- Task to complete:
A stretch of the entries below is to be set down exactly, running from the line with "Bangladesh | 1870: 24757994 -> 23757994" through the line with "Sum | 1870: 33930014 -> 33931014", both included, and no other line.

Modification records:
########
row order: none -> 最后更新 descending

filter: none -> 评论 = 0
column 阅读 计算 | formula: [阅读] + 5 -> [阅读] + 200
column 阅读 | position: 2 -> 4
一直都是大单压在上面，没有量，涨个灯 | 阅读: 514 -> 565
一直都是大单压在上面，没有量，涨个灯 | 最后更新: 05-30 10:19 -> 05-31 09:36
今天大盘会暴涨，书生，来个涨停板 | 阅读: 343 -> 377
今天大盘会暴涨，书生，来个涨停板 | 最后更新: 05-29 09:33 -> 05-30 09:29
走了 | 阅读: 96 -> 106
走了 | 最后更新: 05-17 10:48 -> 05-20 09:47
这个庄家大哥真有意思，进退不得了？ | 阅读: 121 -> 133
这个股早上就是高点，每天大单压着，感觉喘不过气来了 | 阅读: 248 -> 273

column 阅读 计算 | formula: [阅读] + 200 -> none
########
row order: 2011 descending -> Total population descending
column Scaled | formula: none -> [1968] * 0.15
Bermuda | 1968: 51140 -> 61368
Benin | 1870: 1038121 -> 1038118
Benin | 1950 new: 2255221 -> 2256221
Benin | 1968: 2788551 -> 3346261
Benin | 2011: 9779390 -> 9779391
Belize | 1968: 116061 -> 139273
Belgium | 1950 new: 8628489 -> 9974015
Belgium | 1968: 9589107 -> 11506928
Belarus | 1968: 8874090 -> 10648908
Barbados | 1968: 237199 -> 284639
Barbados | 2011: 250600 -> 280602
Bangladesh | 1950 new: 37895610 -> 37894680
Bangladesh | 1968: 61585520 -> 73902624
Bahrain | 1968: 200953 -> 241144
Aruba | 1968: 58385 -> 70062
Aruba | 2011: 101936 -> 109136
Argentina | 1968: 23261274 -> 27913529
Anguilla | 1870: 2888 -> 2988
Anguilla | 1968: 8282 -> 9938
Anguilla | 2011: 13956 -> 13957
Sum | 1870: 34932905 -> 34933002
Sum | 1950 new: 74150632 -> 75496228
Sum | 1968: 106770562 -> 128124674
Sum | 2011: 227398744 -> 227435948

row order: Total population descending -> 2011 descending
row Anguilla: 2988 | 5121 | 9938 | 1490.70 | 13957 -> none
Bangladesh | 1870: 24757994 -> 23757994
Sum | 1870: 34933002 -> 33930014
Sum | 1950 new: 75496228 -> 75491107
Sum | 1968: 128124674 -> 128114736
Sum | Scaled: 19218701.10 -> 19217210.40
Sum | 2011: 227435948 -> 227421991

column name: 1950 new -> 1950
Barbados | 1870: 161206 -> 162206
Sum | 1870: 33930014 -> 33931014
########
- Task response:
Bangladesh | 1870: 24757994 -> 23757994
Sum | 1870: 34933002 -> 33930014
Sum | 1950 new: 75496228 -> 75491107
Sum | 1968: 128124674 -> 128114736
Sum | Scaled: 19218701.10 -> 19217210.40
Sum | 2011: 227435948 -> 227421991

column name: 1950 new -> 1950
Barbados | 1870: 161206 -> 162206
Sum | 1870: 33930014 -> 33931014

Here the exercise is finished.